Meeting setup
- Date: 28.02.2005
- Time: 09.30 Norw. time
- Place: Wherever we are:-)
- Tools: Phone, iChat, SubEthaEdit
Agenda
- Opening, agenda review
- Reviewing the task list from a week ago (see below)
- Documentation:
- are we ready to remove the old HTML docs?
- is the Wiki format for meeting memos ok?
That is, can it be used during the meeting?
- Corpus gathering
- Corpus infrastructure
- Linguistics
- Language technology:
- compilation problems on cochise
- Term db
- Other issues:
- Pargas seminar: who is going?
- Summary, task lists
- Closing
Last week’s task list:
- Børre: suggest port numbers in the documentations
- Continue .profile discussion in news, conclusion this week
- Børre: mpage & UTF-8
- Sjur: Post a description on how to patch XXE for Alt key support
- Børre: contact Anne-Britt today, and send the letter.

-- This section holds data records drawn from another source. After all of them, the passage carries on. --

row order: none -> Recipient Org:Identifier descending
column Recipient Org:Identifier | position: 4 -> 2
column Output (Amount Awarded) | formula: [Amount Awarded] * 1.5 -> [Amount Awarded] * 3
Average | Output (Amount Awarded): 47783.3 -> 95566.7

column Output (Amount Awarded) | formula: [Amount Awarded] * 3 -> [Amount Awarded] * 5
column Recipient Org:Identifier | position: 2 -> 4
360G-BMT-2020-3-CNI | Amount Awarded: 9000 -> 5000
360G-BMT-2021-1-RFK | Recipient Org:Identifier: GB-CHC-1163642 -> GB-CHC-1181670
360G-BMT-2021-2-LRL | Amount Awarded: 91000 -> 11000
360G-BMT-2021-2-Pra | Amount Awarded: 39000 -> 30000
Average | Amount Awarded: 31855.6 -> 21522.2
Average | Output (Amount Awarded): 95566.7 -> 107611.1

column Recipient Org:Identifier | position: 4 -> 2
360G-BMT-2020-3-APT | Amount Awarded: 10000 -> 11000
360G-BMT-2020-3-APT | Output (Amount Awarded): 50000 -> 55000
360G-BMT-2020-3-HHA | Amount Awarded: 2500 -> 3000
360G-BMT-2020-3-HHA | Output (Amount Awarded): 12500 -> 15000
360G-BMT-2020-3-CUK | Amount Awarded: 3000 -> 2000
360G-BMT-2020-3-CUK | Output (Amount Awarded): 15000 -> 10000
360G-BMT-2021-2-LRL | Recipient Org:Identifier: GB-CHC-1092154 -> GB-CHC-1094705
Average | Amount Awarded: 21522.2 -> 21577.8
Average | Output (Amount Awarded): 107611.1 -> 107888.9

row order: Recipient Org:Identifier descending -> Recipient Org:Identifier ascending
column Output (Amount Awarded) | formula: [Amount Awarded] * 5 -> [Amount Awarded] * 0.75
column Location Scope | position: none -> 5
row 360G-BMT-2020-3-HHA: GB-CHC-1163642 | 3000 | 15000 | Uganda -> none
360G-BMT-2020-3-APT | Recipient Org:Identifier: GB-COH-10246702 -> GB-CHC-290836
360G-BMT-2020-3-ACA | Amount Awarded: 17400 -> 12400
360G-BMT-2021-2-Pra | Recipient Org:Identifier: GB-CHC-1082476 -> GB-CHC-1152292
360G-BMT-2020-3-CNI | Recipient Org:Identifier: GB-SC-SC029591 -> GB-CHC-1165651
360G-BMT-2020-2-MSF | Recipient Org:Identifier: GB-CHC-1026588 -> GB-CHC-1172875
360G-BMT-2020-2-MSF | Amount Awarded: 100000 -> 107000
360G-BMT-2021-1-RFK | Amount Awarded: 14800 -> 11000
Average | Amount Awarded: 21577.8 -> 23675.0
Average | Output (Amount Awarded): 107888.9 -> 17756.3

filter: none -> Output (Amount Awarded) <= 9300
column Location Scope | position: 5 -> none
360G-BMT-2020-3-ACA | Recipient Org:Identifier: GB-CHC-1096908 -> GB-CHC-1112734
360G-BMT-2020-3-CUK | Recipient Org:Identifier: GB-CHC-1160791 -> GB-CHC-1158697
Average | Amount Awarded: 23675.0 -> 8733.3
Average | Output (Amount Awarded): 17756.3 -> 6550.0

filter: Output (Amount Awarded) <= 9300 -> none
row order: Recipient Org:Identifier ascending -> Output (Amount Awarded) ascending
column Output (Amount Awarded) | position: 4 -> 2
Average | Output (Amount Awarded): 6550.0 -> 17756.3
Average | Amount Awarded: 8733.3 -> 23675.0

- Børre and Trond: update emacs and xml-mode, check automatic version-stamp
in cvs $id$?
- Sjur: Send e-mail to Trond regarding binary files on the news group
- Børre: wiki support in forrest
- Trond: invite Lars N
- Børre + Trond: set up computers, check forrest in cochise
- Børre: divvun.no
- Tomi/Børre: do some work for Sjur on the termdb
1. Opening, agenda review
Opened 9.32, agenda accepted.
2. Reviewing the task list from a week ago (see below)
- Børre: suggest port numbers in the documentations:
in the documentation now (under infra/forrest), will set up
a separate main tab How-To
- Continue .profile discussion in news, conclusion this week
we move from .profile to .bash_profile, docu to be updated
- Børre: mpage & UTF-8
nothing happened last week
- file a bug in Bugzilla, with the solution postponed to Tiger (OS 10.4)
- Sjur: Post a description on how to patch XXE for Alt key support
posted a description in news, ok
- Børre: contact Anne-Britt today, and send the letter.
Berit Karen has asked Børre to check the address list, letter
was sent last week
- Børre and Trond: update emacs and xml-mode, check automatic version-stamp
in cvs $id$?
it seems to work for Sjur, more info needed
- Sjur: Send e-mail to Trond regarding binary files on the news group
e-mail sent, Trond forwarded it, but the issue is still open.
Trond will follow up the issue.
- Børre: wiki support in forrest
done, except the UTF-8 problem
- Trond: invite Lars N
Trond has sent e-mail with invitation, Lars has answered and will participate.
- Børre + Trond: set up computers, check forrest in cochise
issue is still open, Trond has problems from home and other locations
- Børre: divvun.no
IT staff were in Jokkmokk last week, nothing has happened
- Tomi/Børre: do some work for Sjur on the termdb
Tomi was home with fever last week, Børre has looked at it
3. Documentation:
- Are we ready to remove the old HTML docs?
- Not until forrest works on cochise, no.
- Marit is fine with emacs in cochise, Børre will add info about XML
mode in emacs to the docs, and also install in cochise
- is the Wiki format for meeting memos ok?
That is, can it be used during the meeting? Yes.
4. Corpus gathering
The letter is sent.
Thomas: Mikael Svonni has promised to give us his lexicon/dictionary. Asbjörg Skåden
- Skániid girjie - has promised us her texts. And we will receive texts from
the Swedish gov, Ministry of Agriculture: North, Lule and South Sámi.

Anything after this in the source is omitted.